Agora, e segundo o Tribunal da Relação do Porto, que confirmou recentemente uma sentença de primeira instância, os resultados das análises ao sangue nunca poderiam ter sido usados pela entidade patronal sem autorização do trabalhador. Por outro lado, alegam ainda os juízes, não existe na Greendays (a empresa em causa) nenhuma norma proibindo o consumo de álcool em serviço. Logo, o trabalhador tem que ser reintegrado!
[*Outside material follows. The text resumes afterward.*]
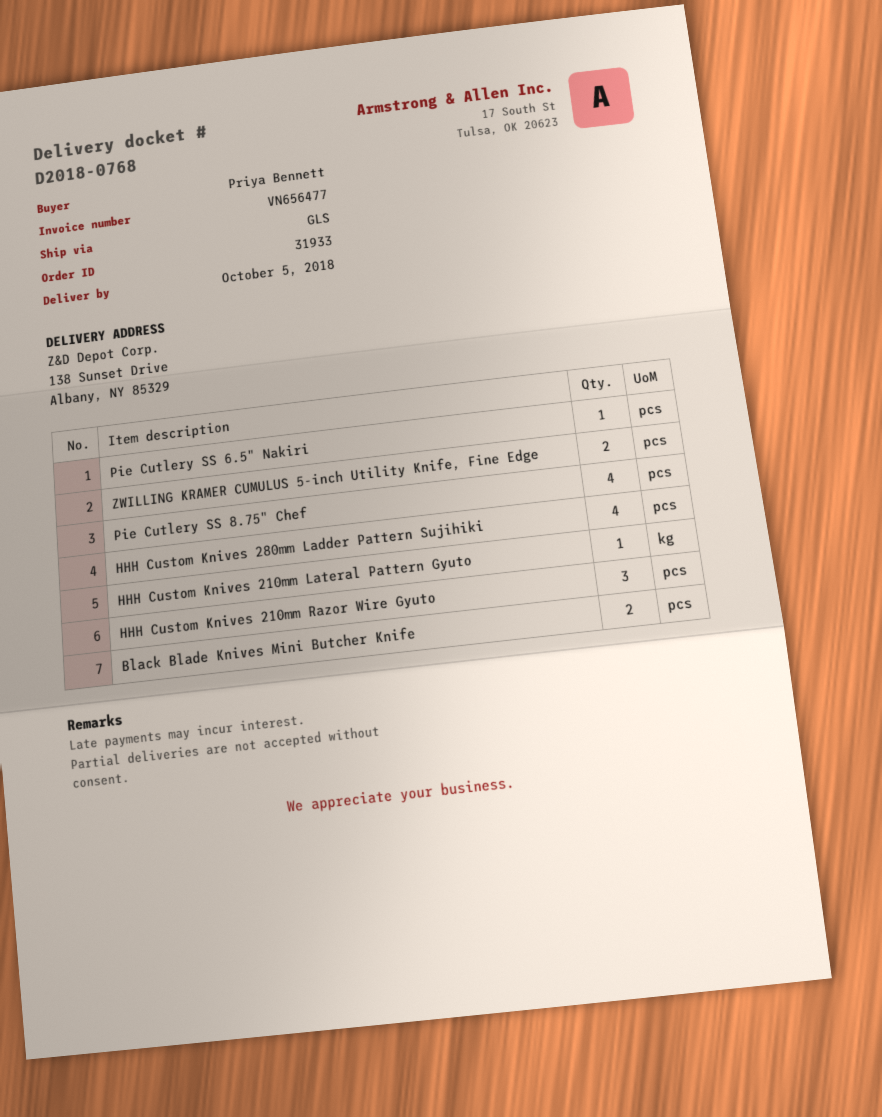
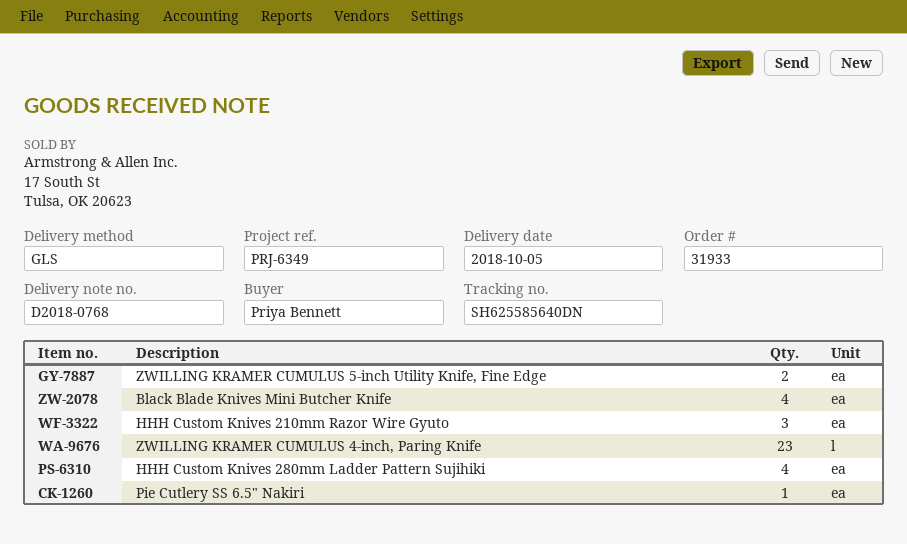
Pie Cutlery SS 8.75" Chef: 4 -> none
HHH Custom Knives 210mm Lateral Pattern Gyuto: 1 -> none
Black Blade Knives Mini Butcher Knife: 2 -> 4
ZWILLING KRAMER CUMULUS 4-inch, Paring Knife: none -> 23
“Vamos convir que o trabalho não é agradável”, observam os desembargadores Petersen Silva, Frias Rodrigues e Paula Ferreira Roberto. “Com álcool, o trabalhador pode esquecer as agruras da vida e empenhar-se muito mais a lançar frigoríficos sobre camiões, e por isso, na alegria da imensa diversidade da vida, o público servido até pode achar que aquele trabalhador alegre é muito produtivo e um excelente e rápido removedor de electrodomésticos.” Afinal, acrescentam, não há qualquer indício de que o homem estivesse a recolher o lixo “aos tombos e aos pontapés aos resíduos, murmurando palavras em língua incompreensível”.

Por outro lado, não há nas leis laborais “nenhuma exigência que faça com que o trabalho não possa ser realizado com o trabalhador a pensar no que quiser, com ar mais satisfeito ou carrancudo, mais lúcido ou, pelo contrário, um pouco tonto”, fazem notar. A Greendays ainda não decidiu se vai recorrer da decisão.